[Start of section]
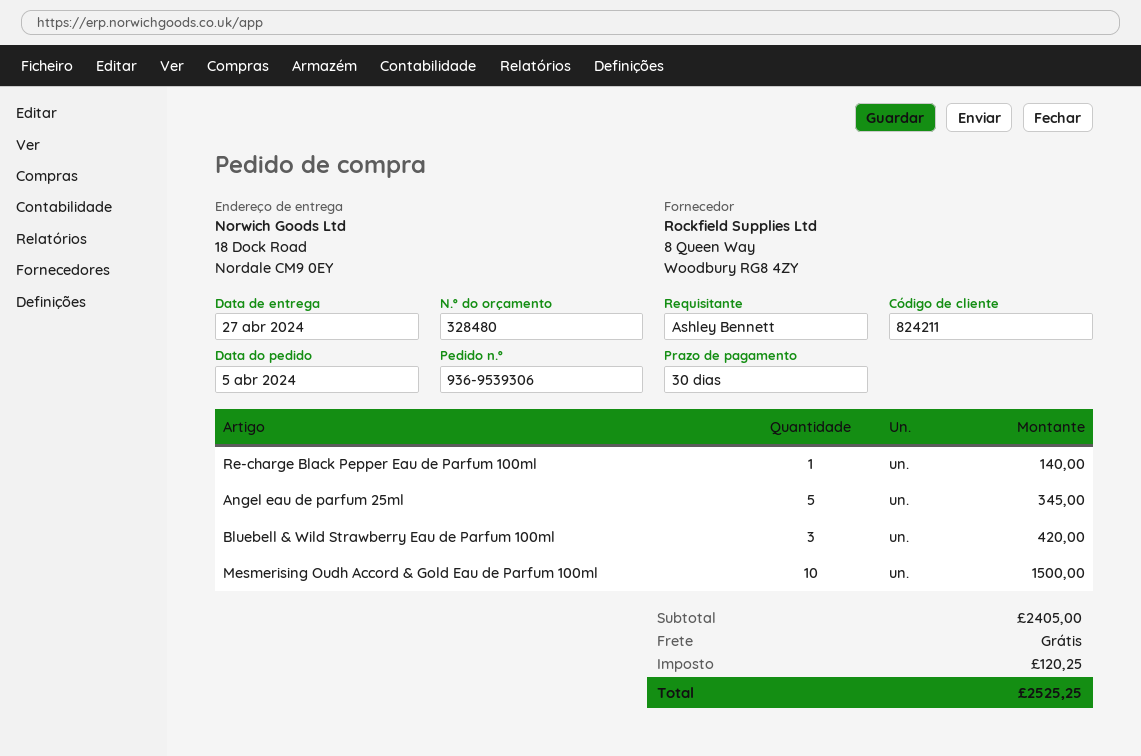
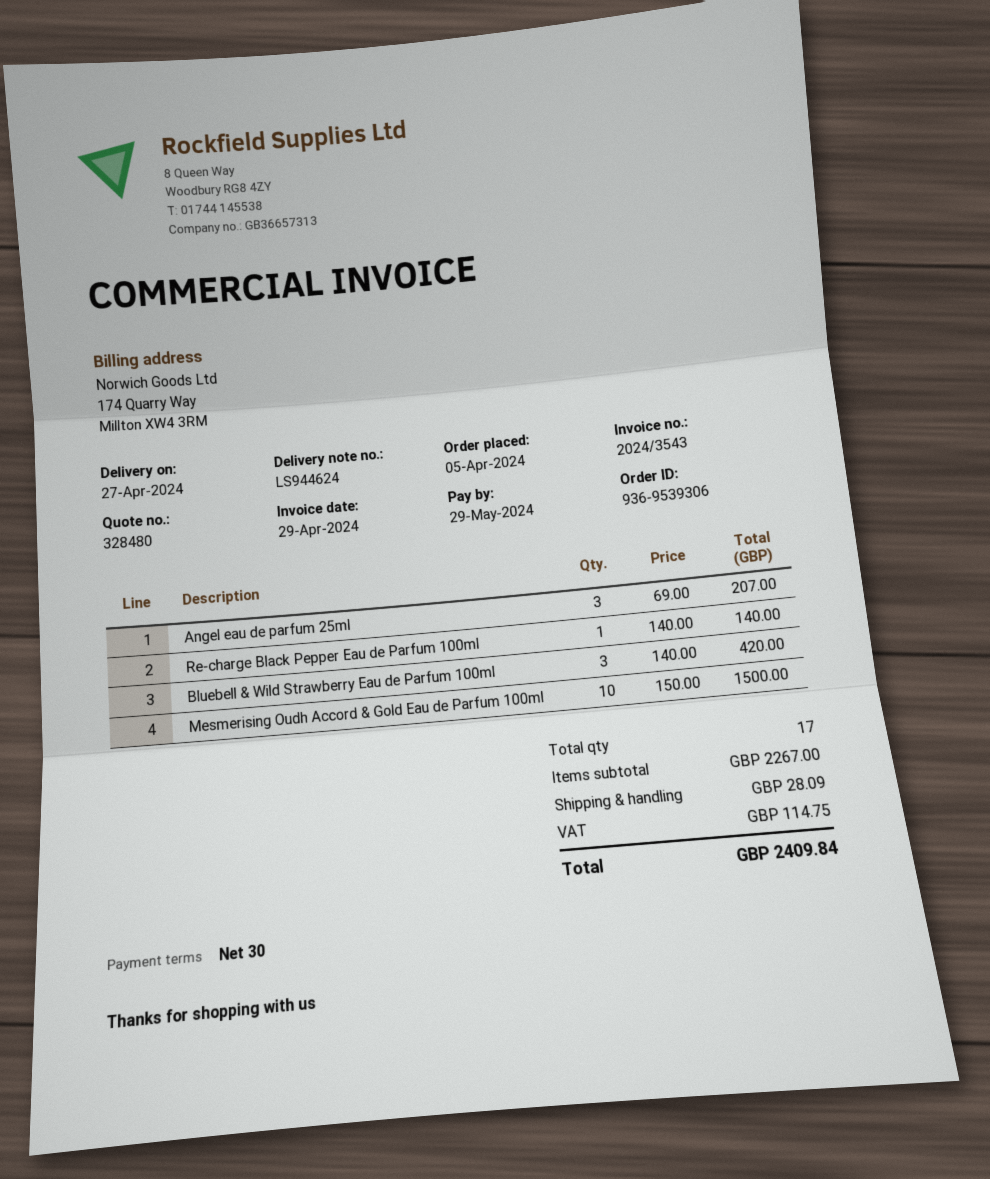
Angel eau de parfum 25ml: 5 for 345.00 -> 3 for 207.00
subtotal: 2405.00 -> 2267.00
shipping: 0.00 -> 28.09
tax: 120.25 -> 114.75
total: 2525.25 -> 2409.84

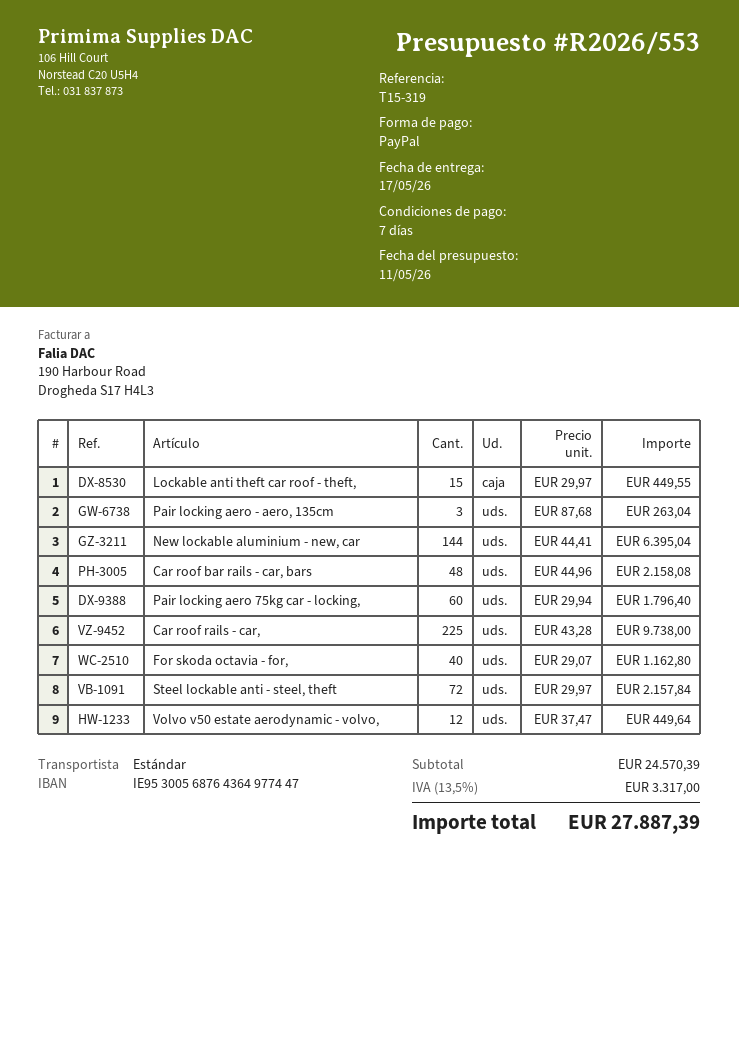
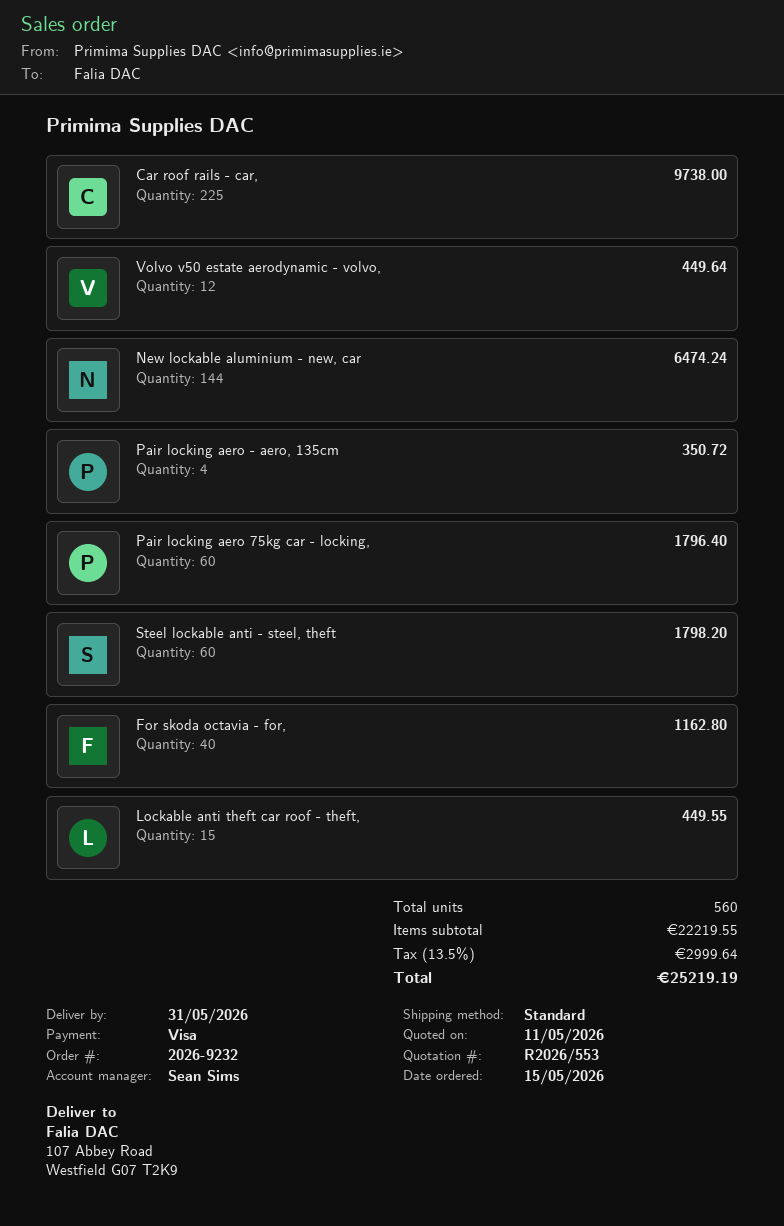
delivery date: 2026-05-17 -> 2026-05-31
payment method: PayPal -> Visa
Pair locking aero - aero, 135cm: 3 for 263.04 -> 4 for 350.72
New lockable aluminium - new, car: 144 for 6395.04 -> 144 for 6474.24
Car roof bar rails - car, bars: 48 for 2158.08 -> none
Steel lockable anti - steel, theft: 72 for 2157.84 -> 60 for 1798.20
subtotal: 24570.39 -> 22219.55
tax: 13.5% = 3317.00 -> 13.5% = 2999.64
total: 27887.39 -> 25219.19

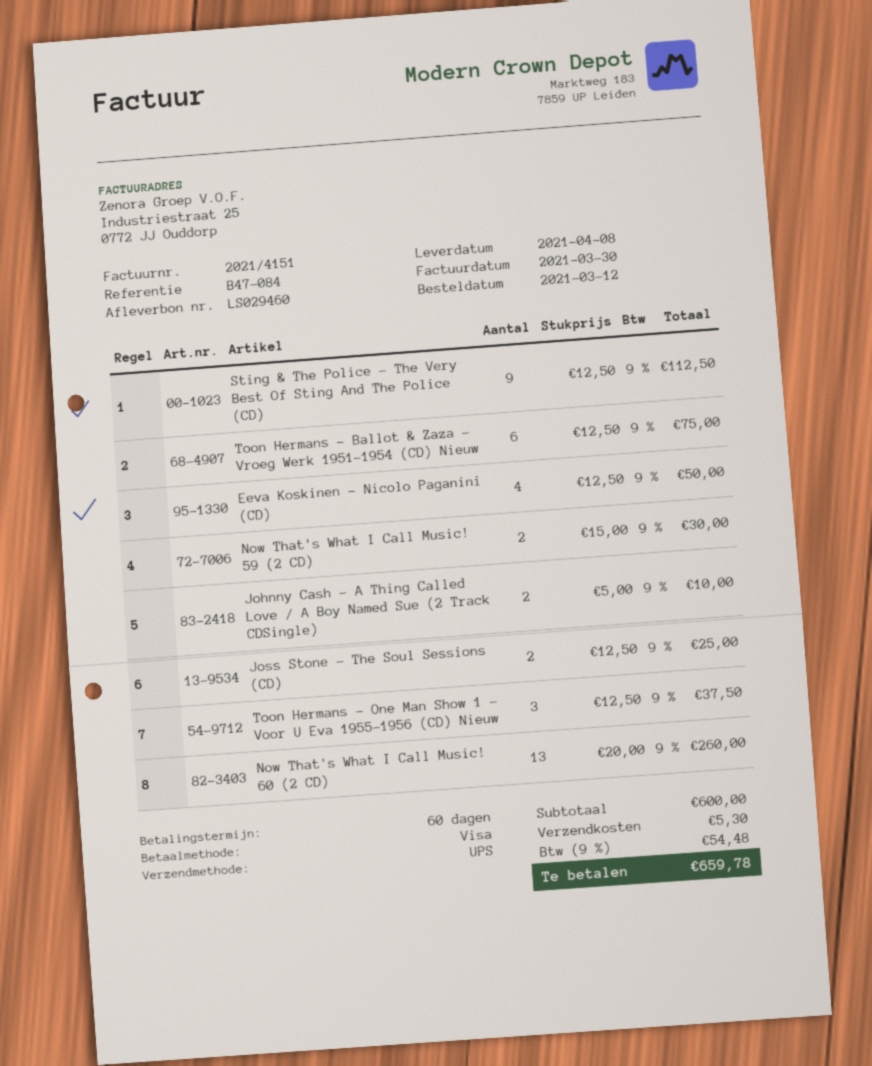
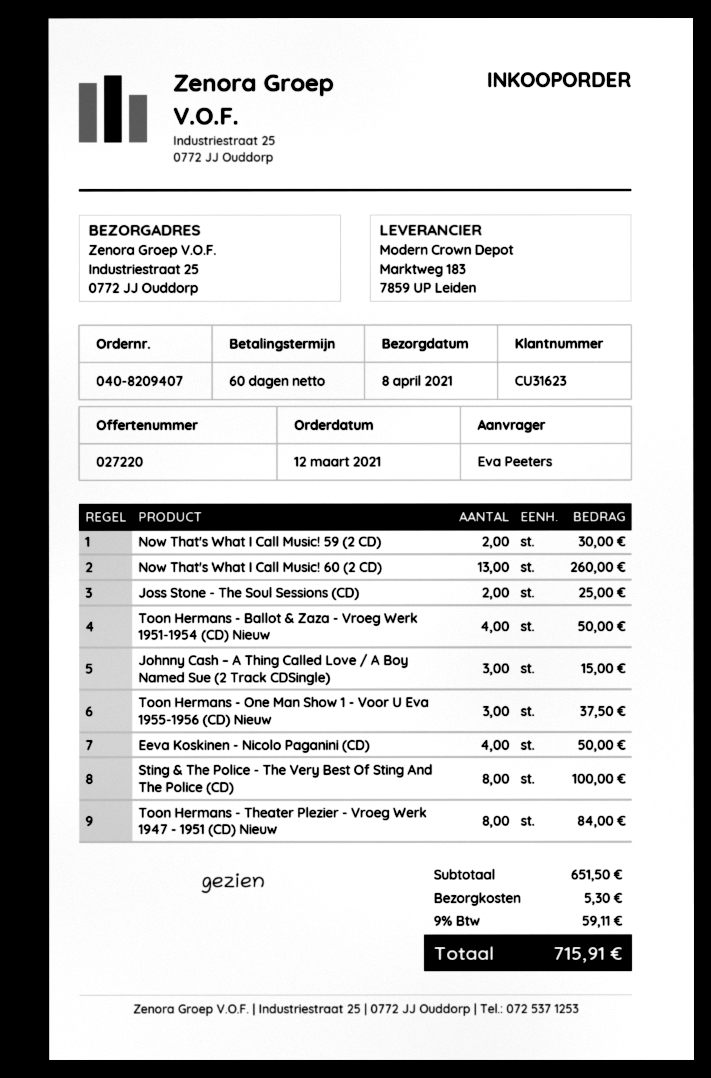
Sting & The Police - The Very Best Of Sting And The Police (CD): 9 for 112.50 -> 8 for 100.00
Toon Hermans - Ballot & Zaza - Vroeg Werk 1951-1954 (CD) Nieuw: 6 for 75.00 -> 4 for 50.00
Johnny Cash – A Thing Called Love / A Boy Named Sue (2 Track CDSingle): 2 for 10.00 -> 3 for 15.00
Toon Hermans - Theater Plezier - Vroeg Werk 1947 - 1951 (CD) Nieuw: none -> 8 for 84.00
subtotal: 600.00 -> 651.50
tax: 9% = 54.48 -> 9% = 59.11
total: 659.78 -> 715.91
[End of section]
→ TASK DIRECTIONS:
Write out again, exactly, the lines from the start of the listing up to the line containing "total: 27887.39 -> 25219.19", with both ends and without pictures.

→ YOUR SOLUTION:
Angel eau de parfum 25ml: 5 for 345.00 -> 3 for 207.00
subtotal: 2405.00 -> 2267.00
shipping: 0.00 -> 28.09
tax: 120.25 -> 114.75
total: 2525.25 -> 2409.84

delivery date: 2026-05-17 -> 2026-05-31
payment method: PayPal -> Visa
Pair locking aero - aero, 135cm: 3 for 263.04 -> 4 for 350.72
New lockable aluminium - new, car: 144 for 6395.04 -> 144 for 6474.24
Car roof bar rails - car, bars: 48 for 2158.08 -> none
Steel lockable anti - steel, theft: 72 for 2157.84 -> 60 for 1798.20
subtotal: 24570.39 -> 22219.55
tax: 13.5% = 3317.00 -> 13.5% = 2999.64
total: 27887.39 -> 25219.19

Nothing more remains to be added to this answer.